Rotebro IS FF
- Full name: Rotebro Idrottssällskap Fotbollförening
- Founded: 1918
- Ground: Skinnaråsens IP Sollentuna Sweden
- Capacity: 1,000
- Head coach: David Pinot
- League: Division 4 Herrar 4 Norra
- 2024: Division 5 Herrar 5 Norra. 3rd (Promoted)
| Home colours | Away colours |

= Rotebro IS =

Swedish football club

Rotebro IS FF is a Swedish football club located in the northern Stockholm suburb of Rotebro, Sollentuna Municipality

==Background==
Since their foundation Rotebro IS FF has participated mainly in the lower divisions of the Swedish football league system. The club currently plays in Division 4 Norra which is the 6th tier of Swedish football. They play their home matches at the Skinnaråsens IP in Sollentuna.
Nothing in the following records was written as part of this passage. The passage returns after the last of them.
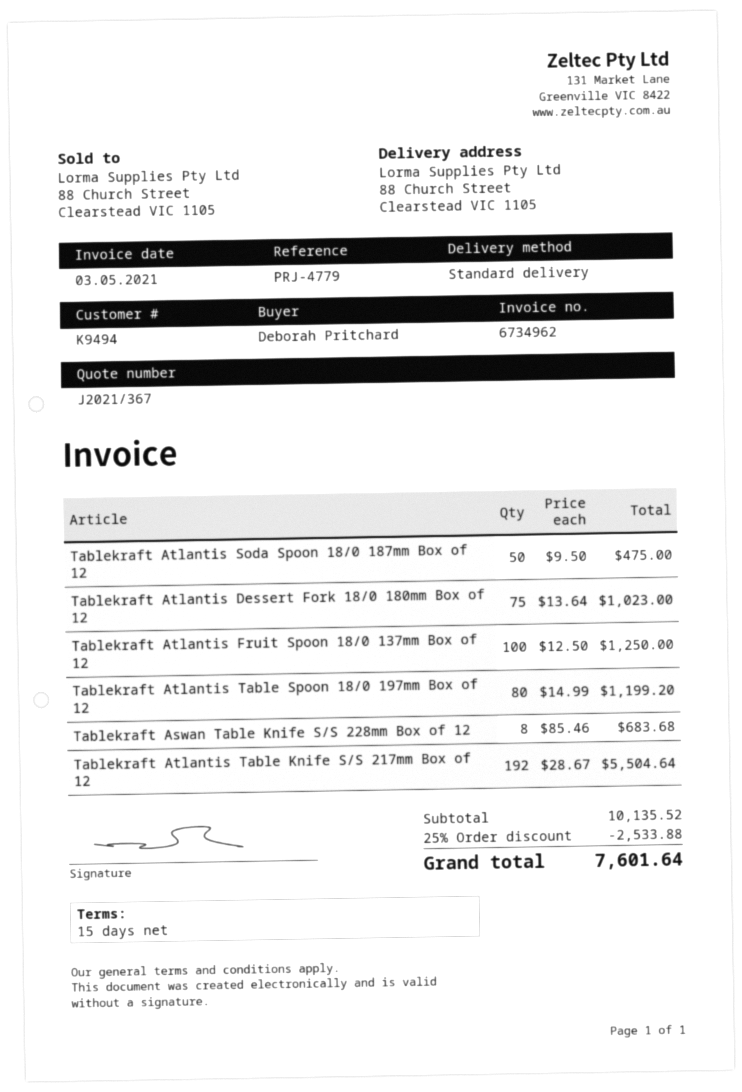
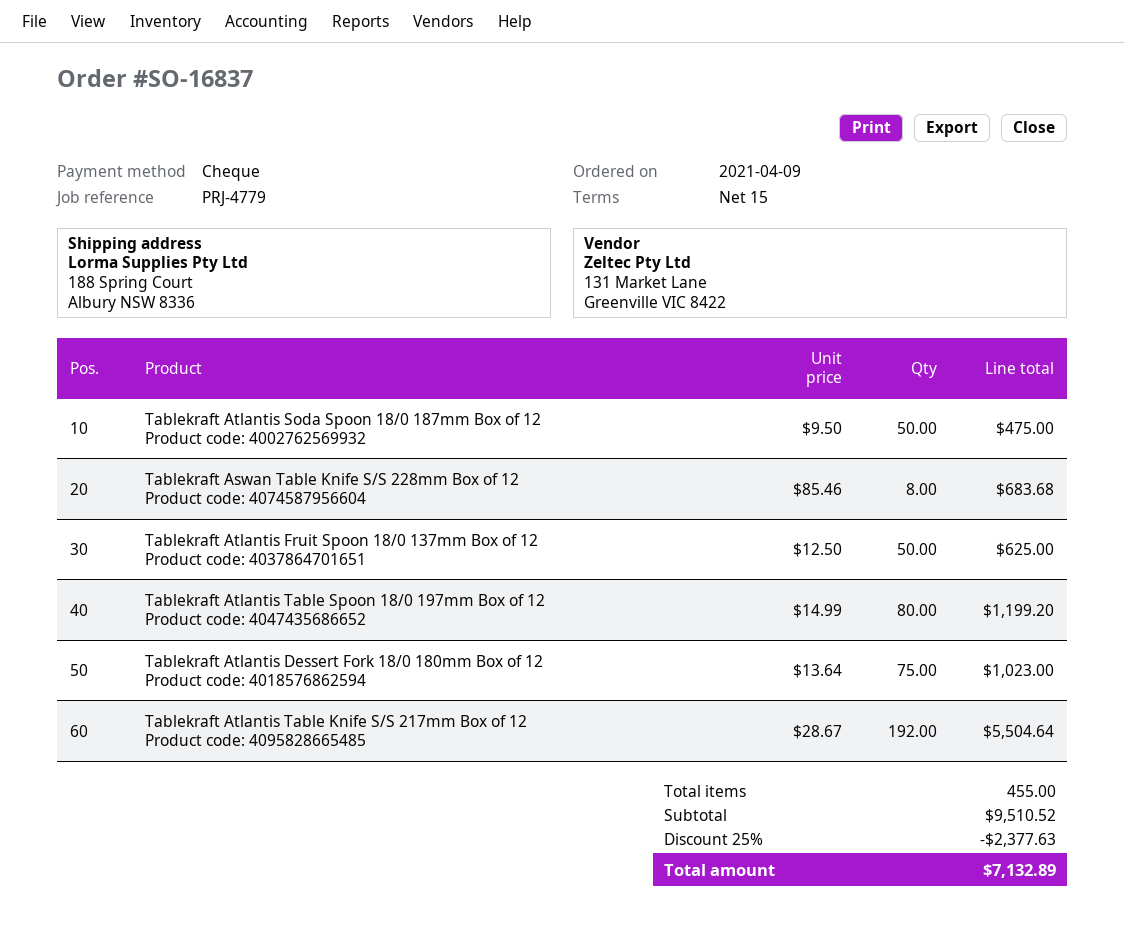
ship to: 88 Church Street, Clearstead VIC 1105 -> 188 Spring Court, Albury NSW 8336
Tablekraft Atlantis Fruit Spoon 18/0 137mm Box of 12: 100 x 12.50 = 1250.00 -> 50 x 12.50 = 625.00
subtotal: 10135.52 -> 9510.52
discount: 25% = 2533.88 -> 25% = 2377.63
total: 7601.64 -> 7132.89

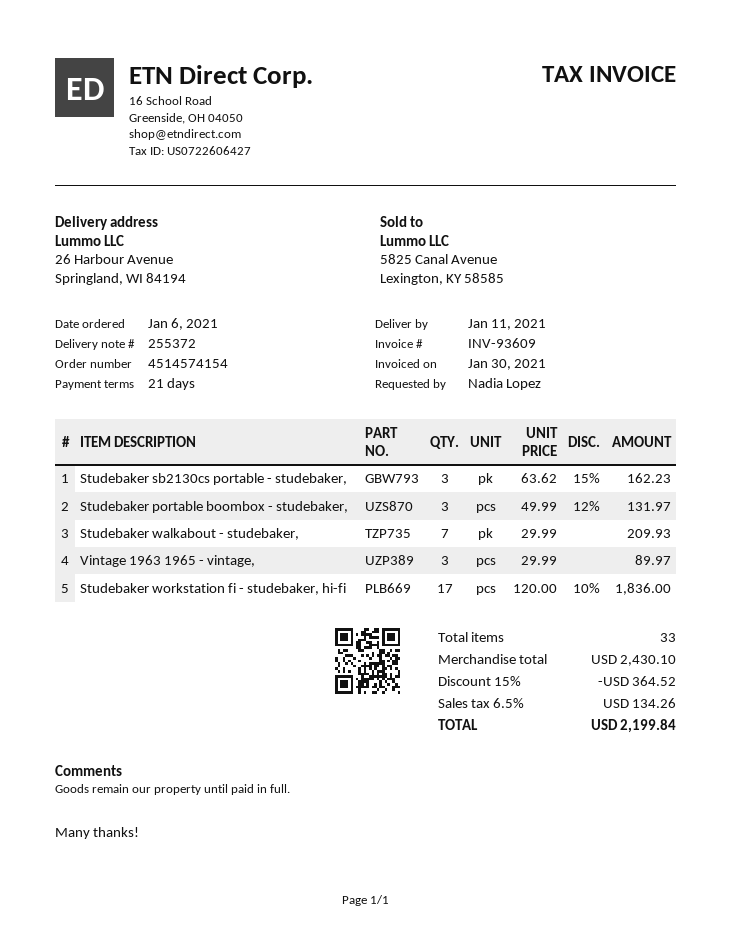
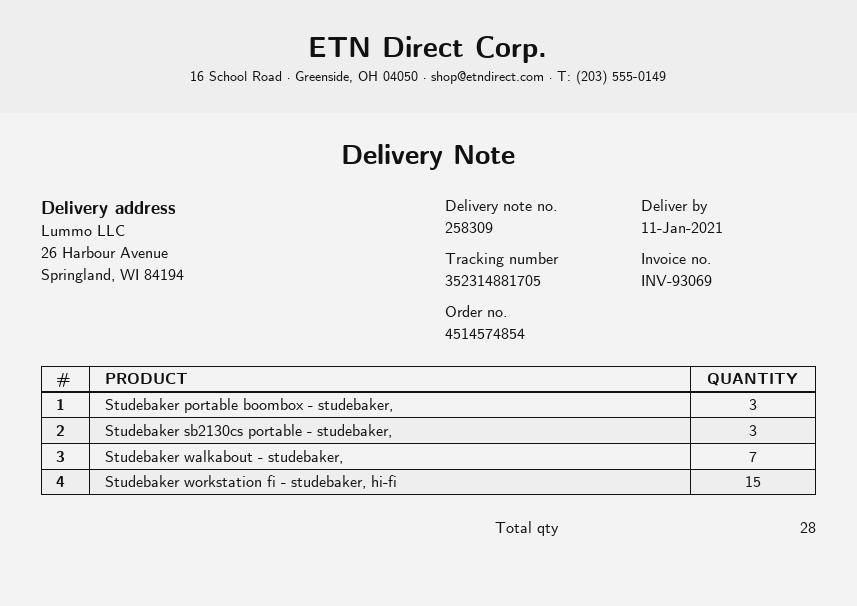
order number: 4514574154 -> 4514574854
delivery note number: 255372 -> 258309
invoice number: INV-93609 -> INV-93069
Vintage 1963 1965 - vintage,: 3 -> none
Studebaker workstation fi - studebaker, hi-fi: 17 -> 15
total quantity: 33 -> 28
Rotebro IS are affiliated to the Stockholms Fotbollförbund.

==Season to season==

| Season | Level | Division | Section | Position | Movements |
|---|---|---|---|---|---|
| 1999 | Tier 6 | Division 5 | Stockholm Norra | 8th |  |
| 2000 | Tier 6 | Division 5 | Stockholm Norra | 3rd |  |
| 2001 | Tier 6 | Division 5 | Stockholm Norra | 11th | Relegated |
| 2002 | Tier 7 | Division 6 | Stockholm A | 1st | Promoted |
| 2003 | Tier 6 | Division 5 | Stockholm Norra | 4th |  |
| 2004 | Tier 6 | Division 5 | Stockholm Norra | 7th |  |
| 2005 | Tier 6 | Division 5 | Stockholm Norra | 1st | Promoted |
| 2006* | Tier 6 | Division 4 | Stockholm Norra | 5th |  |
| 2007 | Tier 6 | Division 4 | Stockholm Norra | 2nd | Promotion Playoffs – Promoted |
| 2008 | Tier 5 | Division 3 | Södra Svealand | 8th |  |
| 2009 | Tier 5 | Division 3 | Norra Svealand | 2nd | Promotion Playoffs – Promoted |
| 2010 | Tier 4 | Division 2 | Norra Svealand | 4th |  |
| 2011 | Tier 4 | Division 2 | Norra Svealand | 8th |  |
| 2012 | Tier 4 | Division 2 | Norra Svealand | 10th | Relegation Playoffs |
| 2013 | Tier 4 | Division 2 | Norra Svealand | 6th |  |
| 2014** | Tier 8 | Division 6 | Herrar 6 A | 3rd |  |
| 2015 | Tier 8 | Division 6 | Herrar 6 A | 3rd |  |
| 2016 | Tier 8 | Division 6 | Herrar 6 A | 2nd |  |
| 2017 | Tier 8 | Division 6 | Herrar 6 A | 3rd |  |
| 2018 | Tier 8 | Division 6 | Herrar 6 A | 6th |  |
| 2019 | Tier 8 | Division 6 | Herrar 6 A | 2nd | Promoted |
| 2020 | Tier 7 | Division 5 | Herrar 5 Norra | 11th | Relegated |
| 2021 | Tier 8 | Division 6 | Herrar 6 A | 3rd |  |
| 2022 | Tier 8 | Division 6 | Herrar 6 A | 2nd |  |
| 2023 | Tier 8 | Division 6 | Herrar 6 A | 1st | Promoted |
| 2024 | Tier 7 | Division 5 | Herrar 5 Norra | 3rd | Promoted |
| 2025 | Tier 6 | Division 4 | Herrar 4 Norra | 6th |  |
| 2026 | Tier 6 | Division 4 | Herrar 4 Norra | Ongoing |  |

- League restructuring in 2006 resulted in a new division being created at Tier 3 and subsequent divisions dropping a level.

  - Economic trouble forced the club to withdraw the first team from Division 2 Norra Svealand ahead of the 2014 season. The youth team Rotebro Ungdom IS FF later became the new first team after the 2014 season.